Why landlords are not the enemy
Published 22/05/2016 | 02:30
Within the property sector, and particularly for those who focus on the rental market, there has been a lot of anxiety recently about the decline of the amateur landlord.
These are what the Americans might call 'mom and pop' landlords, who had full-time jobs but who bought an investment property - or two - in the 1990s or more likely the 2000s. And since 2010 or so, they have been leaving the rental market in droves.
Mom-and-pop landlords have dominated Ireland's private rental market in recent decades - although it should be noted that it wasn't always that way.
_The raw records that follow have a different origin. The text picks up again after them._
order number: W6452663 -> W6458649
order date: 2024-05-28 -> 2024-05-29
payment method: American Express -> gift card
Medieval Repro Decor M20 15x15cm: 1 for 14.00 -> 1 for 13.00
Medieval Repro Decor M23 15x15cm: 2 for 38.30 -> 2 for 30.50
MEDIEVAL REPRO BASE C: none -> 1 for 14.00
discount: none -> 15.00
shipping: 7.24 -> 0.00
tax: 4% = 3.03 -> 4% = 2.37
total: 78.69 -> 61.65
The way the Irish rented sector is regulated means that a tenant can be told to leave for a number of reasons, including if a family member wants to live in the house - the proverbial 'niece up from the country to study in UCD' clause.
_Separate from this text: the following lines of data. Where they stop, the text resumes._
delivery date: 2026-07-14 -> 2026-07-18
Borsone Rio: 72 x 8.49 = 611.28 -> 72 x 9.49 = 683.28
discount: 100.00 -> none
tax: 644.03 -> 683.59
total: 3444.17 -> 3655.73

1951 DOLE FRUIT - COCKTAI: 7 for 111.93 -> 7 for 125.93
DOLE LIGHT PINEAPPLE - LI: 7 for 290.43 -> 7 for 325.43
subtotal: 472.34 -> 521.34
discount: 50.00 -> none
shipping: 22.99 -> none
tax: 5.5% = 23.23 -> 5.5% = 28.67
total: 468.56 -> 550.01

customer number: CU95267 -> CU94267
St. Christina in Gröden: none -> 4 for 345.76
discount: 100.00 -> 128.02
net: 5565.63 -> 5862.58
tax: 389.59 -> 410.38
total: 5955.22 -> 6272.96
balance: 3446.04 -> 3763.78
This, of course, has meant that to many, amateur landlords are a bête noire - a symbol of everything that is wrong about the Irish rented sector. I think this is misplaced, as the vast majority care about their tenants and the vast majority of tenants in Ireland report having a very good relationship with their landlord.
At the same time, the exit of many has led to calls for measures to bring them back. I also think this is misplaced. Amateur landlords should remain a key part of Ireland's rented sector. But I do not think it is healthy for Ireland to return to a situation where they dominate it.
In most European and American cities, it is the professional landlord that dominates the market. These are a completely different beast. They are companies that are interested in a long-term return on providing accommodation. Since the crash, a number of professional landlords have entered the Irish market - including Kennedy Wilson and the publicly listed 'real estate investment trusts' or REITs.
These providers of accommodation fill an important hole in the Irish landscape - they build apartments. Most Irish developers grew up building estates of houses and only later in the bubble did they get into apartment building. And then, apartments that were built were typically sold on to mom-and-pop landlords. Irish developers were simply not interested in the '30-year play' that being a professional landlord involves.
Now, of course, Irish developers that survived the crash are short on equity and thus even more likely to stick to what they knew best in the good times: building estates of family homes. Building apartments is more like building office space than building houses. Instead of dripping houses on to the market and using the money to finance further building, apartment blocks - like office blocks - are all or nothing.
Unfortunately, large corporations with unfamiliar names building apartment blocks in Ireland seems, at first glance, too close to the 'vulture funds' that have started haunting political debate. They are, however, very different and it is important that public debate distinguishes between those here for a fast buck and those who are here for the long haul.
There are both advantages and disadvantages to the professional landlord. The disadvantage is obvious. Unlike the amateur landlord, they are certainly going to review your rent regularly to make sure that it is in line with the market.
This is where rent regulation comes in. This is not a problem for professional landlords, once there is no uncertainty.
Either they can reset the rent once a year, or once every two years or only increase it in line with the market. Whatever the system, it needs to be a system that is stable. Uncertainty merely leads to postponed investment, which hurts renters in a starved market more than it hurts the landlords. The advantage to professional landlords is perhaps less obvious but, in my opinion, outweighs the disadvantages.
Unlike the amateur landlord, the professional landlord doesn't have a niece coming up from the country to study in UCD next September. As long as you pay your rent, you have nothing to worry about.
The professional landlord is all about maximising occupancy. This has led to the rise of apartment blocks with a host of amenities for tenants: from gyms and cinemas to meeting rooms, office space and guest accommodation for relatives. The more they can offer you on site, the more you are willing to pay. Professional landlords also build at scale, which means building high quality for lower cost.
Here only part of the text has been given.